Omit the pictures while printing every entry below exactly as given.

☆ ☆ ☆ ☆

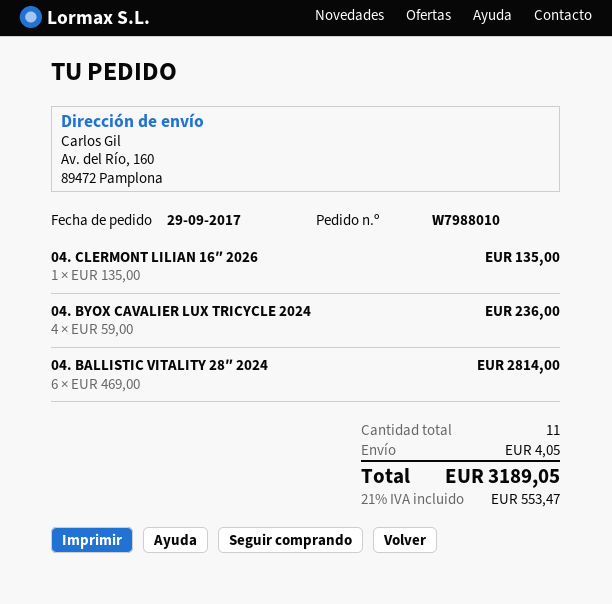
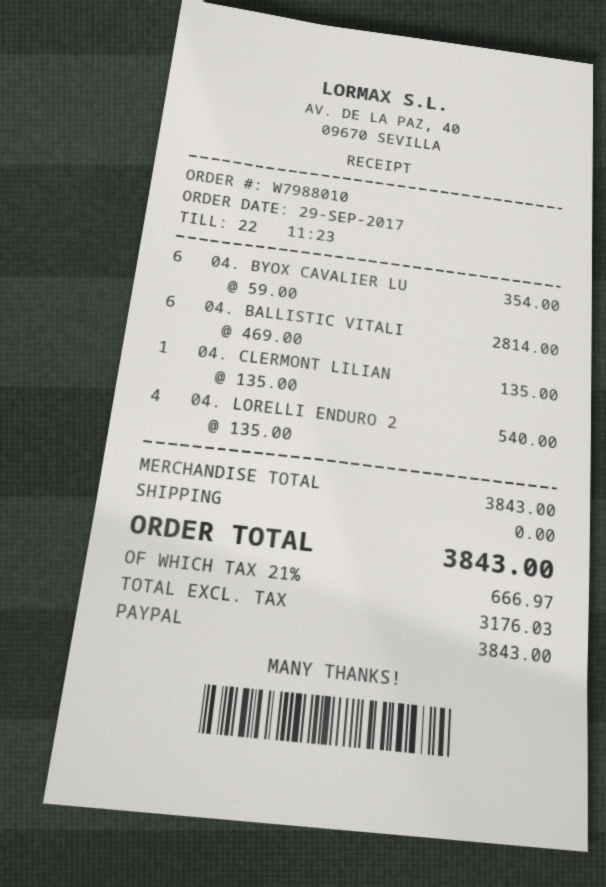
04. BYOX CAVALIER LUX TRICYCLE 2024: 4 x 59.00 = 236.00 -> 6 x 59.00 = 354.00
04. LORELLI ENDURO 2: none -> 4 x 135.00 = 540.00
shipping: 4.05 -> 0.00
tax: 21% = 553.47 -> 21% = 666.97
total: 3189.05 -> 3843.00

☆ ☆ ☆ ☆

### ANSWER TO THE EXERCISE
04. BYOX CAVALIER LUX TRICYCLE 2024: 4 x 59.00 = 236.00 -> 6 x 59.00 = 354.00
04. LORELLI ENDURO 2: none -> 4 x 135.00 = 540.00
shipping: 4.05 -> 0.00
tax: 21% = 553.47 -> 21% = 666.97
total: 3189.05 -> 3843.00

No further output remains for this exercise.